Pero estos astutos gusanos no están a salvo de otros parásitos con capacidades de control mental. La abeja Ichneumon eumerus encuentra a su futura víctima buscando colonias de hormigas. Cuando encuentra una, se acerca y, de repente, azuzadas por las sustancias químicas que recubren el cuerpo de la avispa, las hormigas que deberían defender su hogar de la intrusa comienzan a atacarse entre ellas. Aprovechando la confusión, la avispa se interna en la colonia y ataca a la oruga que se estaba haciendo pasar por reina de las hormigas.

Este tipo de comportamientos, frecuente entre insectos, tiene un ejemplo bien estudiado entre los mamíferos.
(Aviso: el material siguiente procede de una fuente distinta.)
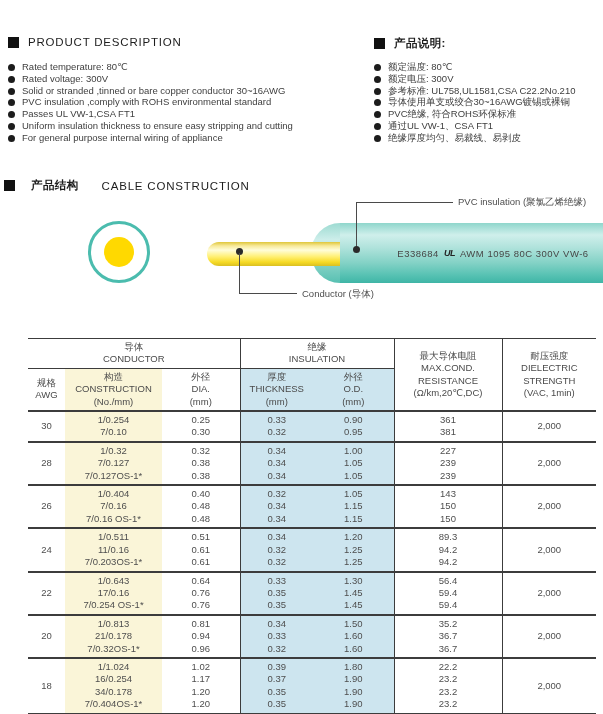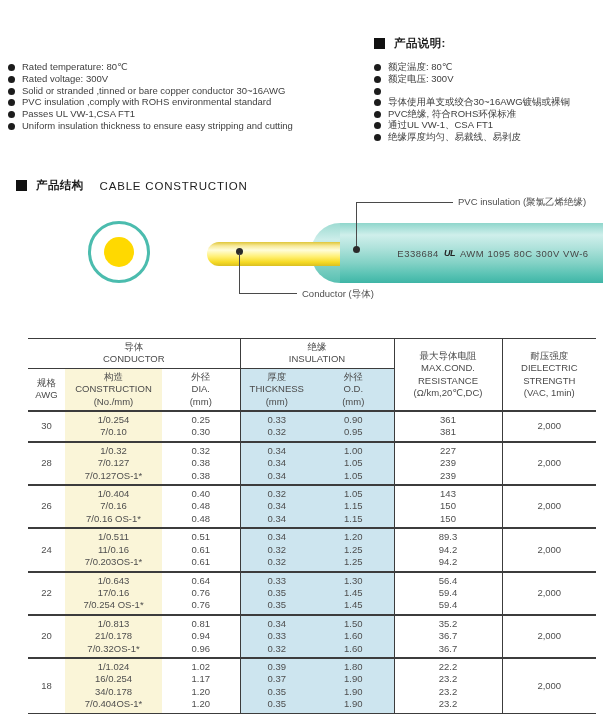"PRODUCT DESCRIPTION" div.sec-title { html: none -> <div> <span></span> <span>PRODUCT DESCRIPTION</span> </div> }
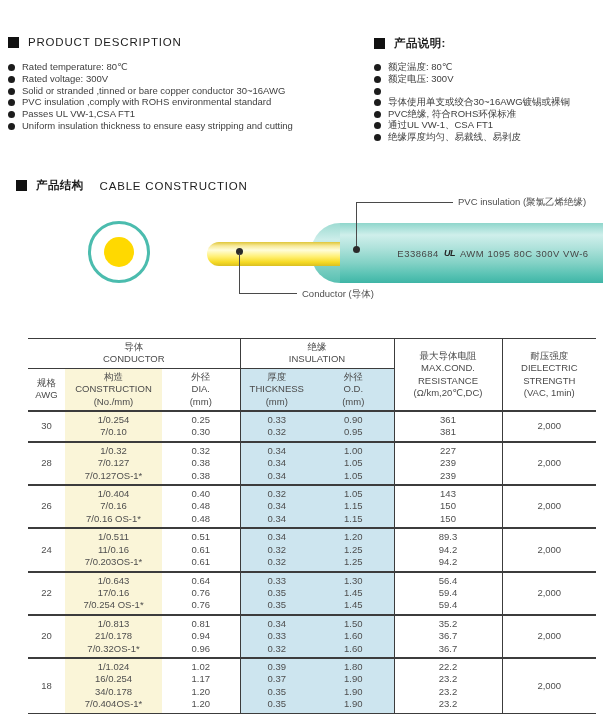"参考标准: UL758,UL1581,CSA C22.2No.210" span.li-text { html: none -> <span>参考标准: UL758,UL1581,CSA C22.2No.210</span> }
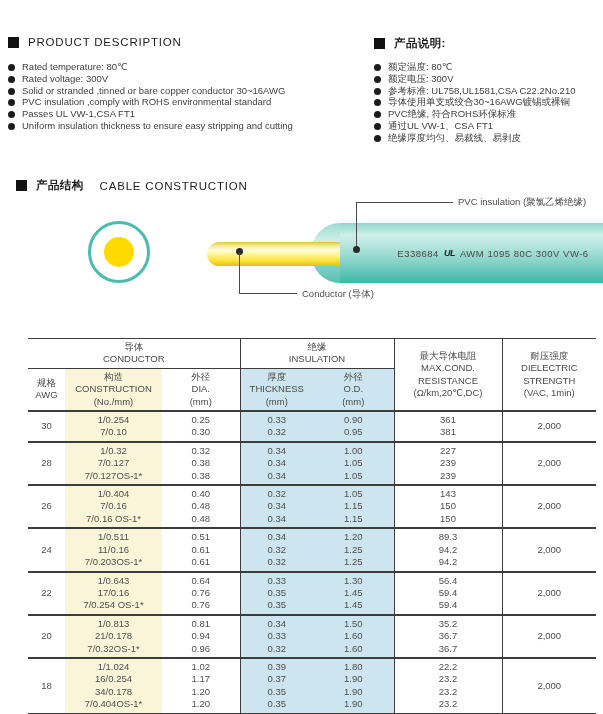"For general purpose internal wiring" div.li { html: none -> <div> <span></span> <span>For general purpose internal wiring of appliance</span> </div> }
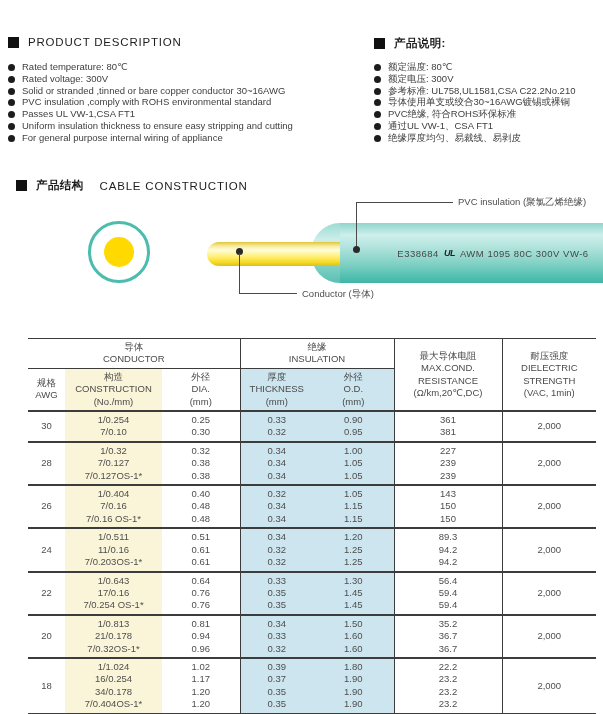"产品结构" div.sec-title { gap: none -> 7px; left: 16px -> 4px }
La toxoplasmosis, provocada por el parásito Toxoplasma gondii, produce un efecto en los ratones parecido al de los Dicrocoelium dendriticum que hacen trepar a las hormigas a lo alto de briznas de hierba para esperar a ser devoradas. Los roedores infectados, a diferencia de lo que tienen por costumbre, se sienten atraídos por el olor de la orina de los gatos. De esa forma, el parásito logra pasar de ratones a gatos para completar su ciclo vital. Los parásitos producen este cambio de comportamiento produciendo quistes en el cerebro de los animales que producen una enzima que limita los niveles de dopamina. Con un exceso de este neurotransmisor en el organismo, los roedores se vuelven temerarios, algo que se ha observado en algunos humanos infectados por toxoplasmosis. Aunque la hipótesis aún plantea dudas, hay quien plantea que ese efecto es el recuerdo de una época en la que nuestros ancestros también eran comida para grandes felinos y los parásitos trataban de controlar nuestra mente para satisfacer sus necesidades vitales.